(Web page edit records)
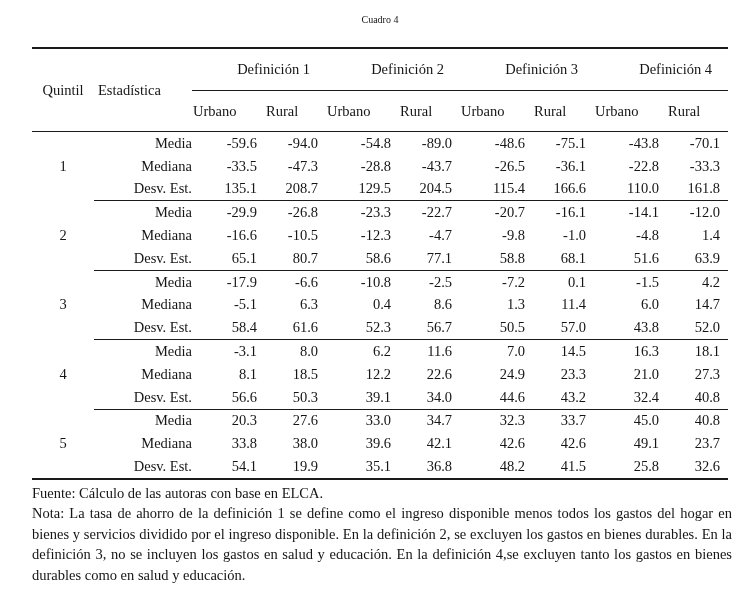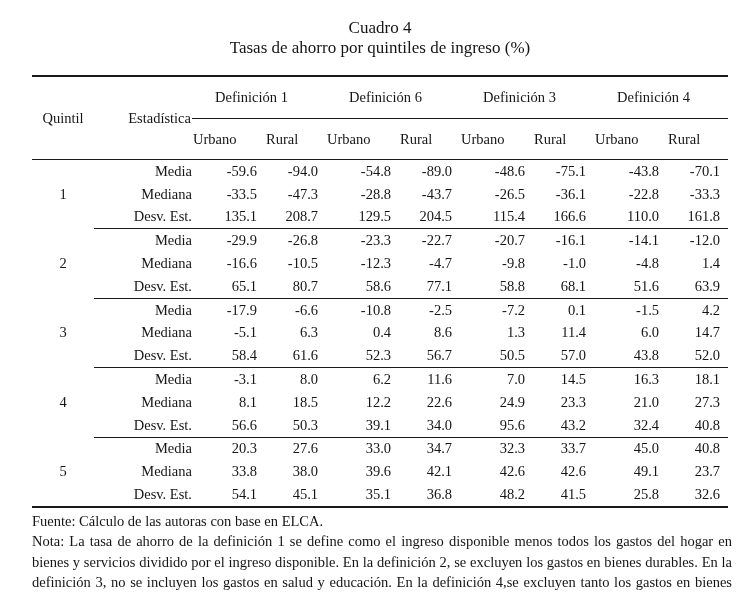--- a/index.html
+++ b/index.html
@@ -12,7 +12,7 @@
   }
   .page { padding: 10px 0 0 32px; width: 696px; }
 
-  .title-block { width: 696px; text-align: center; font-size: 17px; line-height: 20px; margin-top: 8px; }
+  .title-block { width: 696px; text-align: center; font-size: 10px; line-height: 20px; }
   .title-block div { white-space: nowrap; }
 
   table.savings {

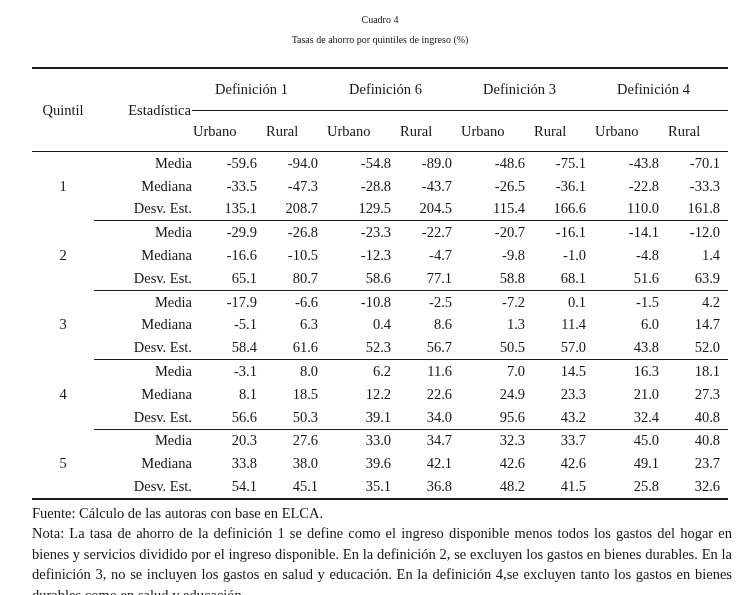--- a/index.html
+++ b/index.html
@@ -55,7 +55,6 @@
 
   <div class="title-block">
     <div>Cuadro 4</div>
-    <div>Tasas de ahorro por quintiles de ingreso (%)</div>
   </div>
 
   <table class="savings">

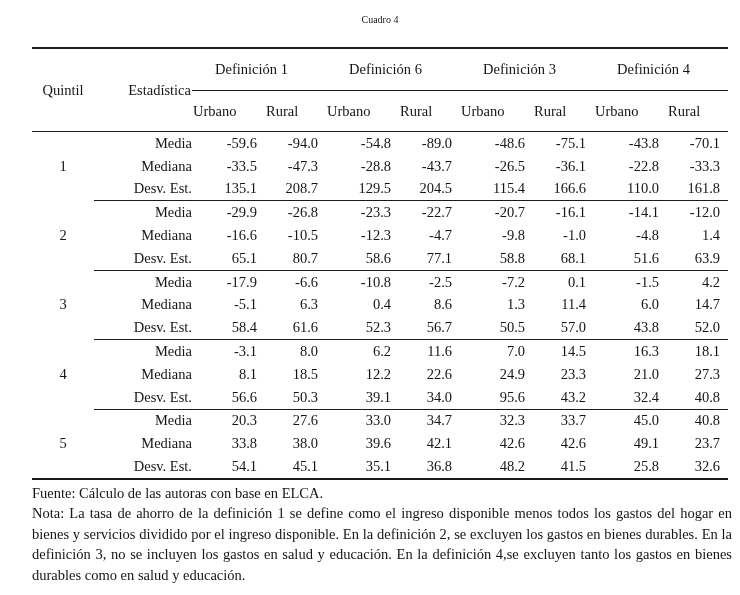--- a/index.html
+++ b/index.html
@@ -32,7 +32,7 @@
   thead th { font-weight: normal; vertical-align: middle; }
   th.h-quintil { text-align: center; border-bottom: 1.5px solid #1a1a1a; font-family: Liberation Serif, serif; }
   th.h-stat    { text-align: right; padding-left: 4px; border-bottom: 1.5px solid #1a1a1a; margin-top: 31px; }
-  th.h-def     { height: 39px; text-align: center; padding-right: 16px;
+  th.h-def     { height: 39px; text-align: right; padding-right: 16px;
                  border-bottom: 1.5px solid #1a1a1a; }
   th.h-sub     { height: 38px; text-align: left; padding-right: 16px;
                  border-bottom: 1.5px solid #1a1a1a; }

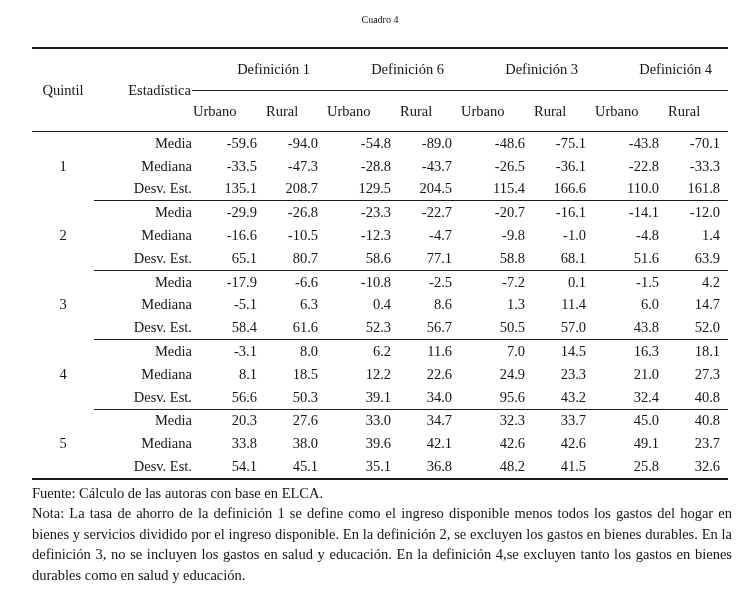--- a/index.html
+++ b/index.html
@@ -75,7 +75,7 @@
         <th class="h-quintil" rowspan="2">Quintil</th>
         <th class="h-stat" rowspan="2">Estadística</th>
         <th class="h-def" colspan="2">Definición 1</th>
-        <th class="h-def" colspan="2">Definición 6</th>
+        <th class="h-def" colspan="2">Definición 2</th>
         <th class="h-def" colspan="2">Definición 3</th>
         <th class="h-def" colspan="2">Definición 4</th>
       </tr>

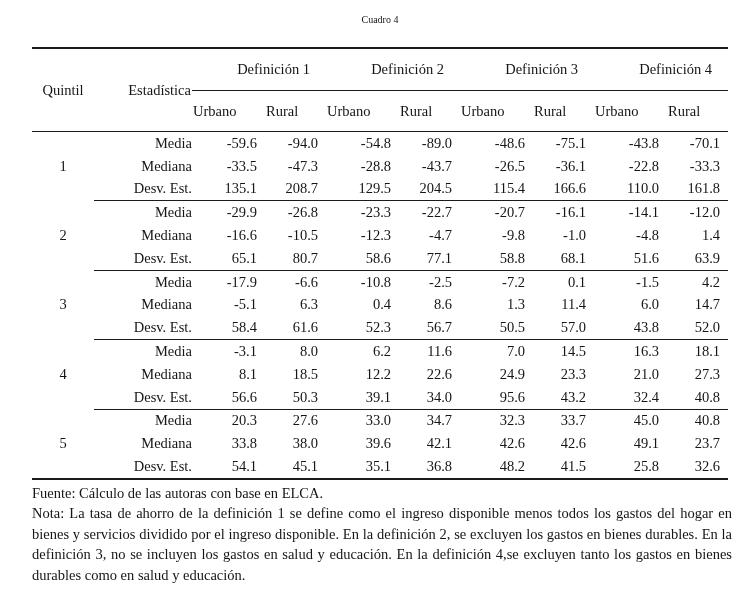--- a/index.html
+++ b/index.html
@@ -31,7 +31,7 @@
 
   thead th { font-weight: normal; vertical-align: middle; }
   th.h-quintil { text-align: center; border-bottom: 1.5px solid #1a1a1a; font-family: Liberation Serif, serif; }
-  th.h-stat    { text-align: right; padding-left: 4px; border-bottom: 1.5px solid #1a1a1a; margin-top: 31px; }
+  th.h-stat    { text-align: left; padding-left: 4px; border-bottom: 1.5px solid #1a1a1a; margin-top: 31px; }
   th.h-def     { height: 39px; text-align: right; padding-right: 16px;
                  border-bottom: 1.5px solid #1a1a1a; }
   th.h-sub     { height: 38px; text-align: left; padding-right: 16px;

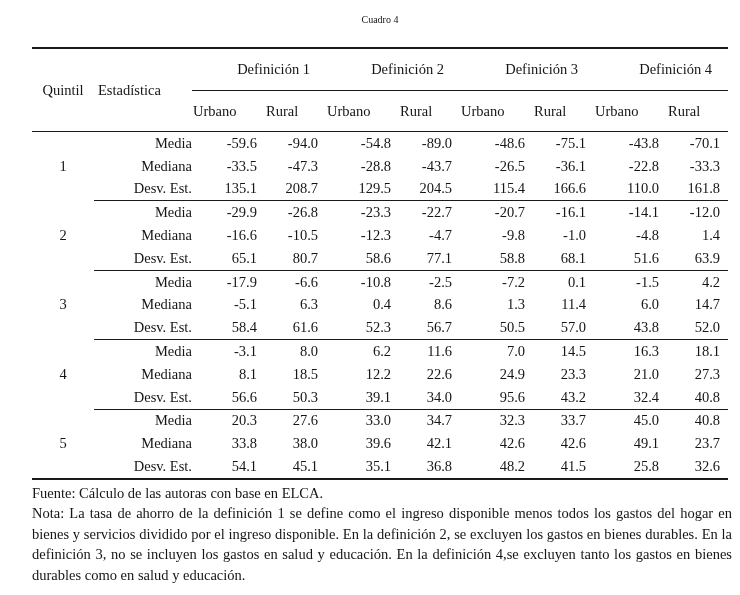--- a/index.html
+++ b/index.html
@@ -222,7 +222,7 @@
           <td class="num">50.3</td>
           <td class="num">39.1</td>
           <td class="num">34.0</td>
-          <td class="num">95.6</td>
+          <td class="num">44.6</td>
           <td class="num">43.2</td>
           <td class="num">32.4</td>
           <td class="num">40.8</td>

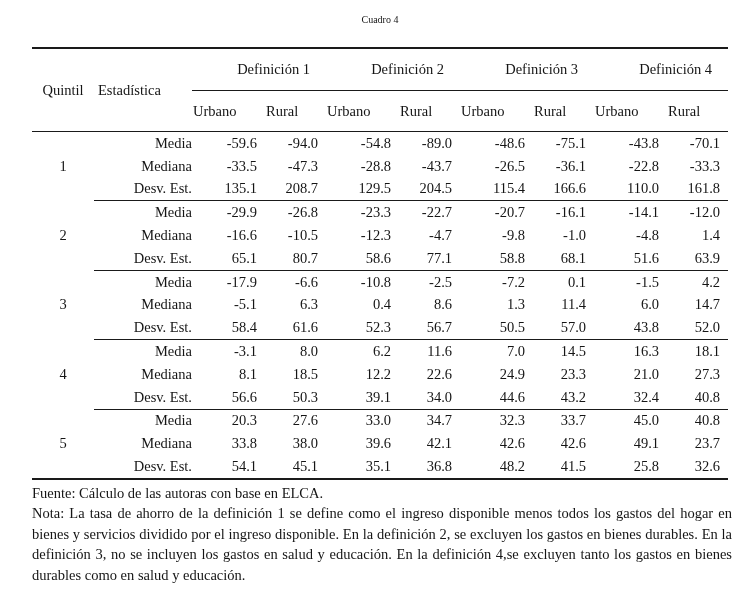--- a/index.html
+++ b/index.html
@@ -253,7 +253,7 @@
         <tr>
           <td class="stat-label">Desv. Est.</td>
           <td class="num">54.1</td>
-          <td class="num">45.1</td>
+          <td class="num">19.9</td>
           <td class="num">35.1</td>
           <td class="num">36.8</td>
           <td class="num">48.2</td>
--
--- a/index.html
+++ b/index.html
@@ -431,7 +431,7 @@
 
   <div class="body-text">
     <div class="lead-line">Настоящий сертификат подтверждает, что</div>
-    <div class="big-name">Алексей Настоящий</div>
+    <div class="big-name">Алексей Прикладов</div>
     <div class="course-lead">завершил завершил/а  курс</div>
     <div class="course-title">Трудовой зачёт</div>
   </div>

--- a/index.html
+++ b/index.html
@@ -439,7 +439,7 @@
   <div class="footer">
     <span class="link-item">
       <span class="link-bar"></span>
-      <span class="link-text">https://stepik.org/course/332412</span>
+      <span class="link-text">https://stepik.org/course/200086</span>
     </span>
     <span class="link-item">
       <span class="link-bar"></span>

• How to complete this task:
Where does "Definición" appear in the records above? Copy each line that holds it.

• Reply:
         <th class="h-def" colspan="2">Definición 1</th>
-        <th class="h-def" colspan="2">Definición 6</th>
+        <th class="h-def" colspan="2">Definición 2</th>
         <th class="h-def" colspan="2">Definición 3</th>
         <th class="h-def" colspan="2">Definición 4</th>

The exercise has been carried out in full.